In the following excerpt, don't worry about the parsing, but instead the important part is how the map is appended. category
is the key, and newVal
is a single x-y pair value that needs to be concatenated to that category
's matrix of points.
disp('Sorting categories...')
map = containers.Map();
for i = 2:size(data,2)
str = strsplit(data{i}, '\t');
category = strsplit(str{1}, '.');
category = category{1};
newVal=sscanf([str{2} ',' str{3}],'%f,%f')';
%Interesting stuff starts here
if(isKey(map, category))
mapVal = [map(category); newVal];
else
mapVal = newVal;
end
map = [map; containers.Map(category, mapVal)];
end
This takes way too long with 59k points, and I would really like to change the for
into parfor
. My process requires a read-modify-write on the map
variable, which isn't going to work.

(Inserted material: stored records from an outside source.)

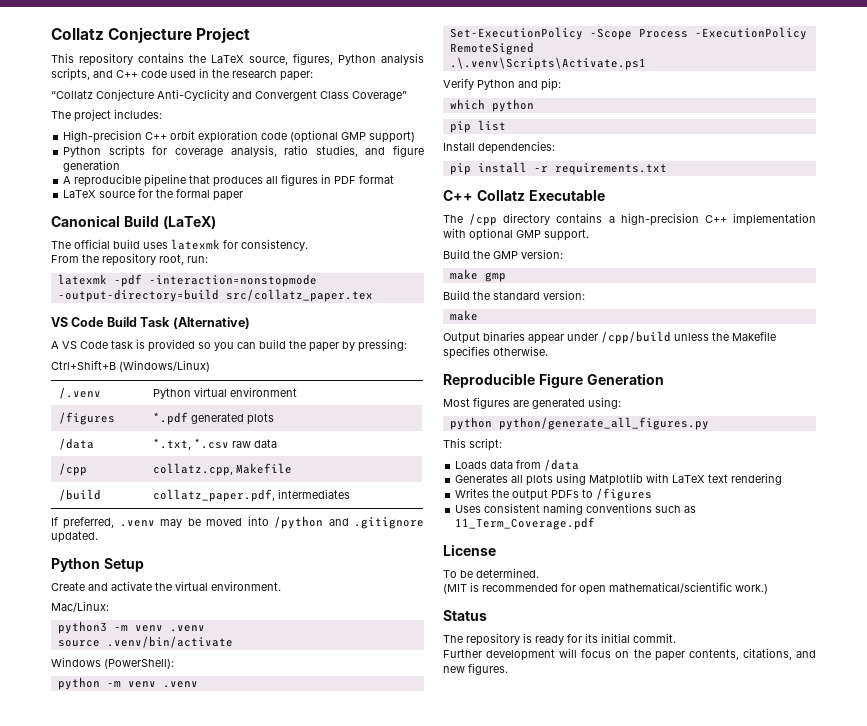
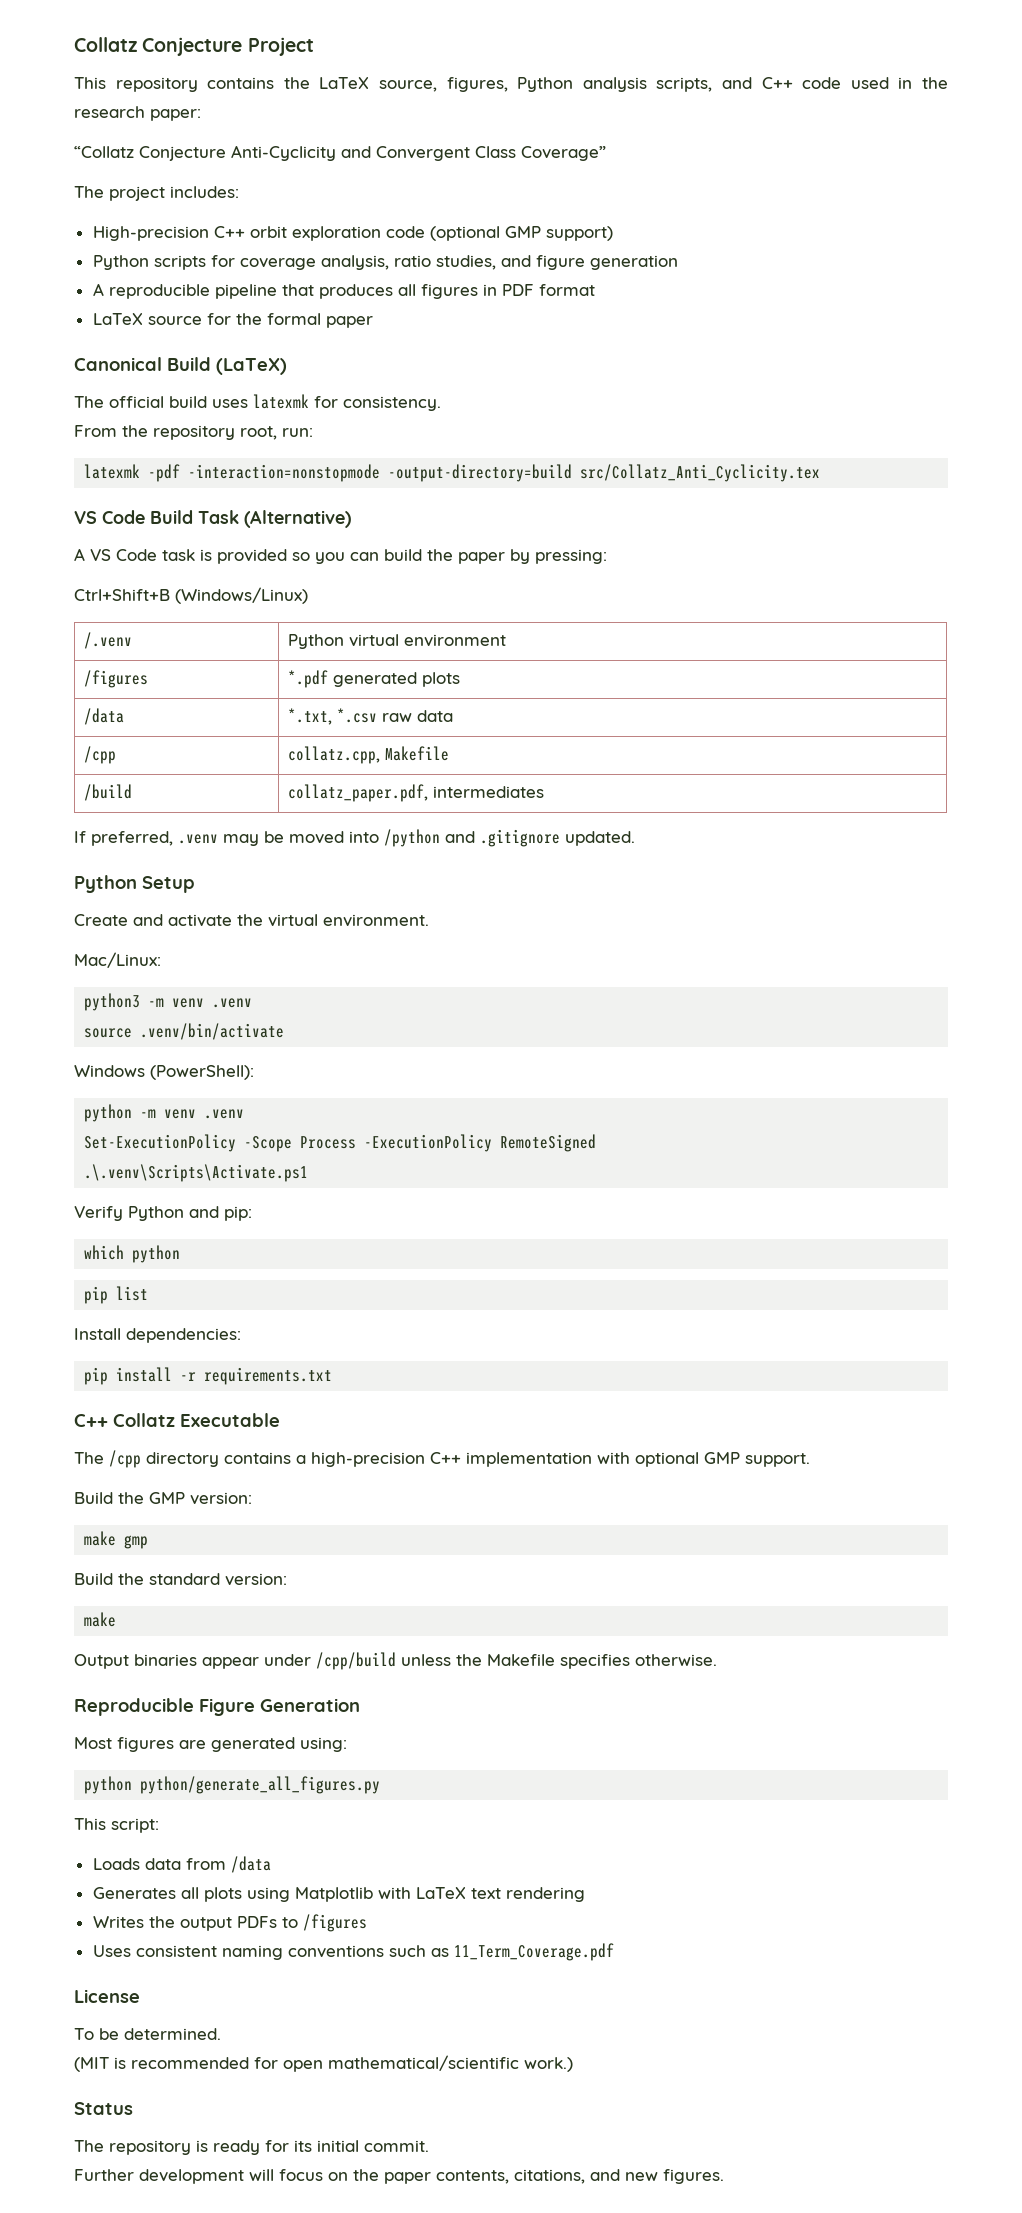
- latexmk -pdf -interaction=nonstopmode -output-directory=build src/collatz_paper.tex
+ latexmk -pdf -interaction=nonstopmode -output-directory=build src/Collatz_Anti_Cyclicity.tex

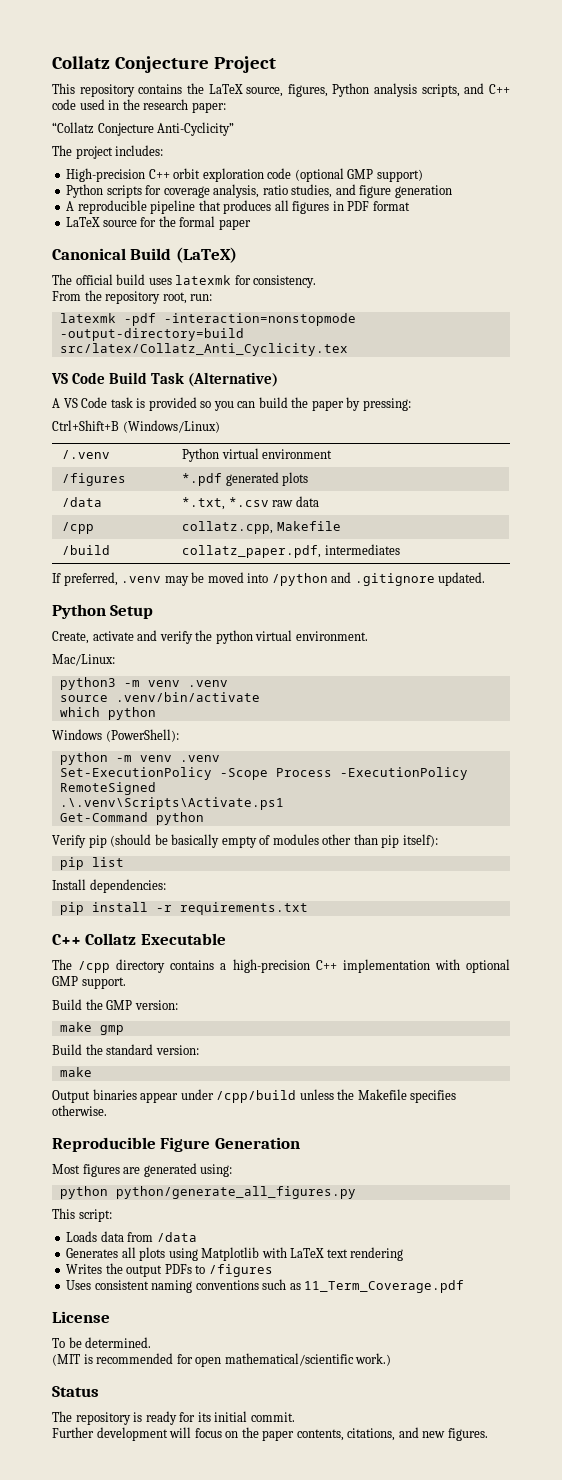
- “Collatz Conjecture Anti-Cyclicity and Convergent Class Coverage”
+ “Collatz Conjecture Anti-Cyclicity”
- latexmk -pdf -interaction=nonstopmode -output-directory=build src/Collatz_Anti_Cyclicity.tex
+ latexmk -pdf -interaction=nonstopmode -output-directory=build src/latex/Collatz_Anti_Cyclicity.tex
- Create and activate the virtual environment.
+ Create, activate and verify the python virtual environment.
+ which python
+ Get-Command python
- Verify Python and pip:
- which python
+ Verify pip (should be basically empty of modules other than pip itself):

I'd like the code to do something like this instead (assuming it would be faster, which may not be true anyway):
disp('Sorting categories...')
map = containers.Map();
for i = 2:size(data,2)
str = strsplit(data{i}, '\t');
category = strsplit(str{1}, '.');
category = category{1};
newVal=sscanf([str{2} ',' str{3}],'%f,%f')';
maps{i} = containers.Map(category, mapVal);
end
map = [maps{:}];
However, concatenating maps in Matlab causes values to be overwritten rather than appended. This will result in each category only holding the very last point that was parsed for that category. Is there a way to avoid this behavior?
Upvotes: 0
Views: 148
Reputation: 53
Unfortunately I cannot comment on the accepted answer, as I would of rather inserted this there. I found this question to be a great learning experience since I've never used the maps.containers
or accumarray
function. I was intrigued by accumarray
and attempted to apply it to one of my own problems but I found it to be much slower. In that case I had a vector with 5e6 elements and I was grouping 8e5 categories and taking the L2 norm of the values. I then decided to apply a similar approach to the problem here. I found not using accumarray
to be a hair faster. Here is what I did,
tic;
xyByCategory = cell(numel(allCats),1);
for kk = 1:numel(allCats)
xyByCategory{kk} = xyData(strcmp(categoryData,allCats{kk}),:);
end
toc
using N = 6e6
accumarray
approach in the answer,
Elapsed time is 0.611510 seconds.
The above approach,
Elapsed time is 0.429321 seconds.
Upvotes: 0
Reputation: 25160
Although I love to promote PARFOR and PARFEVAL, I really think this is a job for ACCUMARRAY. Here's something pretty close to your problem. In the first chunk, I synthesize some data - in your real case, I suggest you aim to read all the data from a file in one (perhaps using TEXTSCAN). Anyway, once you've done that, the idea is to convert the categories into a numeric form, and then call accumarray
to collect together results in the same category. accumarray
is something of a tricky beast to master, so perhaps someone more skilled in the art can figure out a better way than the two calls I'm making - but on my machine, the accumarray
piece runs in 0.02 seconds...
% Generate some data rather than reading from a file
N = 59000;
allCats = {'foo', 'bar', 'baz'};
categoryData = allCats(randi([1,numel(allCats)], N, 1));
xyData = rand(N, 2);
% work out which category each row is in (in your case, you could
% first generate allCats using "unique(categoryData)"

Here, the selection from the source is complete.